C++, C#, RUST? The task is to process a large number of files (more than 2 million). What technology to choose?

Reply

Answer the question

In order to leave comments, you need to log in

4 answer(s)

S

Saboteur, 2021-12-29
@saboteur_kiev

bash will do just fine

find . -name "file.ext" | xargs -n 10 -P 10 "phraze"

R

rPman, 2021-12-29
@rPman

If a million files are on one physical device, then multithreading is not required and even harmful.

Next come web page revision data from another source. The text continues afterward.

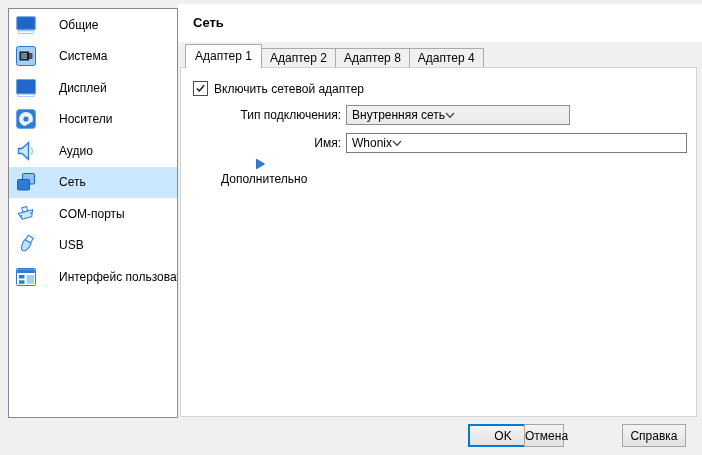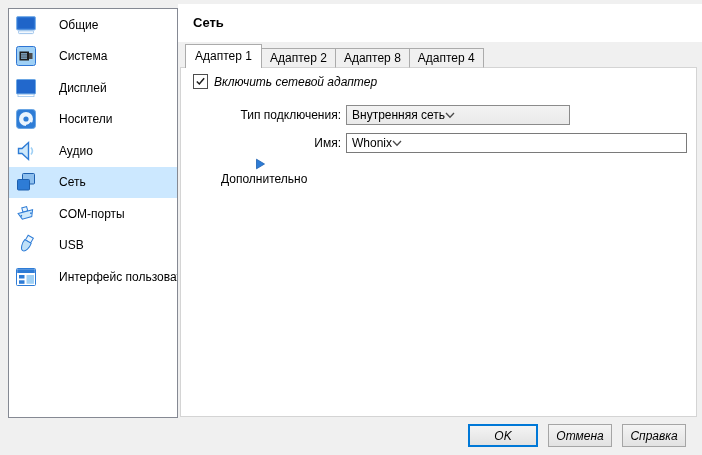"Включить сетевой адаптер" .row-check { font-style: italic -> none; top: 6px -> 13px }
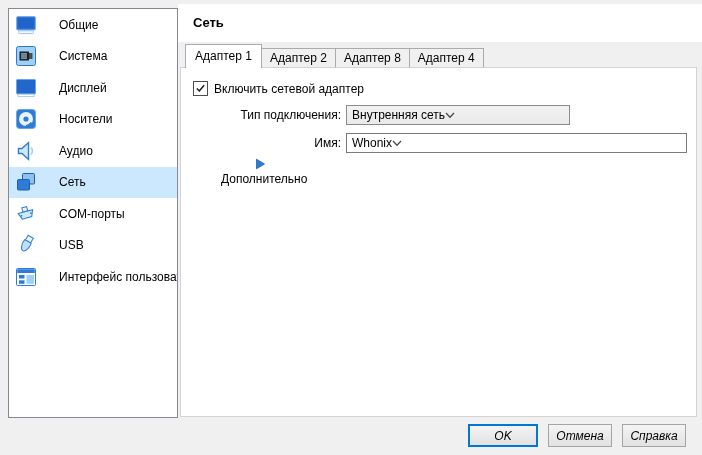"OK" .btn { font-style: italic -> none }
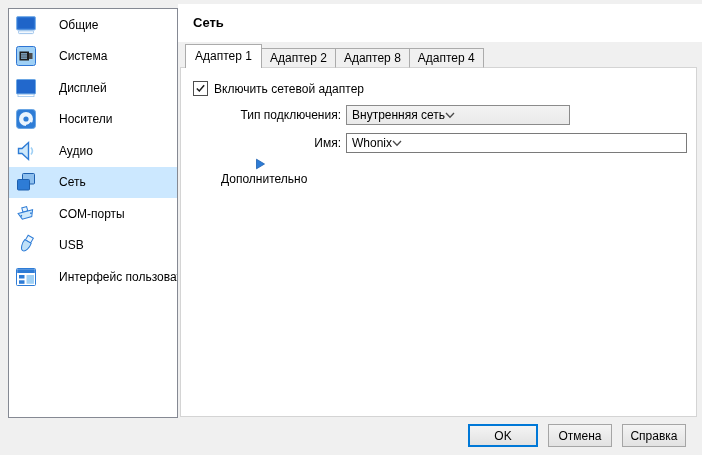"Отмена" .btn-cancel { left: 548px -> 524px; width: 64px -> 40px }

To search across multiple drives, simply launch multiple instances of the search application, each with its own list of files on their drives.
Sequential reading of files for a simple search for a substring is a very simple task, you take c ++, do a loop with fgetstr (if you need line-by-line processing), prepare the searched strings in all encodings used as a set of char* bytes (ideally in the form of constants, i.e. generating code) by simply comparing them with strcmp... if there are many such strings, then prepare character-by-character search tables (generate successively nested switch cases) - this approach is the fastest of all possible, allows you to process millions of lines per second
ps if anything, gui can be implemented in one programming language (c# .net) and search in c++, launching the application from the gui, passing the necessary parameters on the command line or in a special file
pps if the search needs to be done often, can you still put these files in the database and create indexes for the data you are looking for?

G

Griboks, 2021-12-29
@Griboks

The bottleneck is in the file system. Everything else doesn't matter.

V

Vladimir Korotenko, 2021-12-30
@firedragon

https://www.elastic.co/elasticsearch/features#elas...
And some kind of web snout. Search will be much faster than your attempts.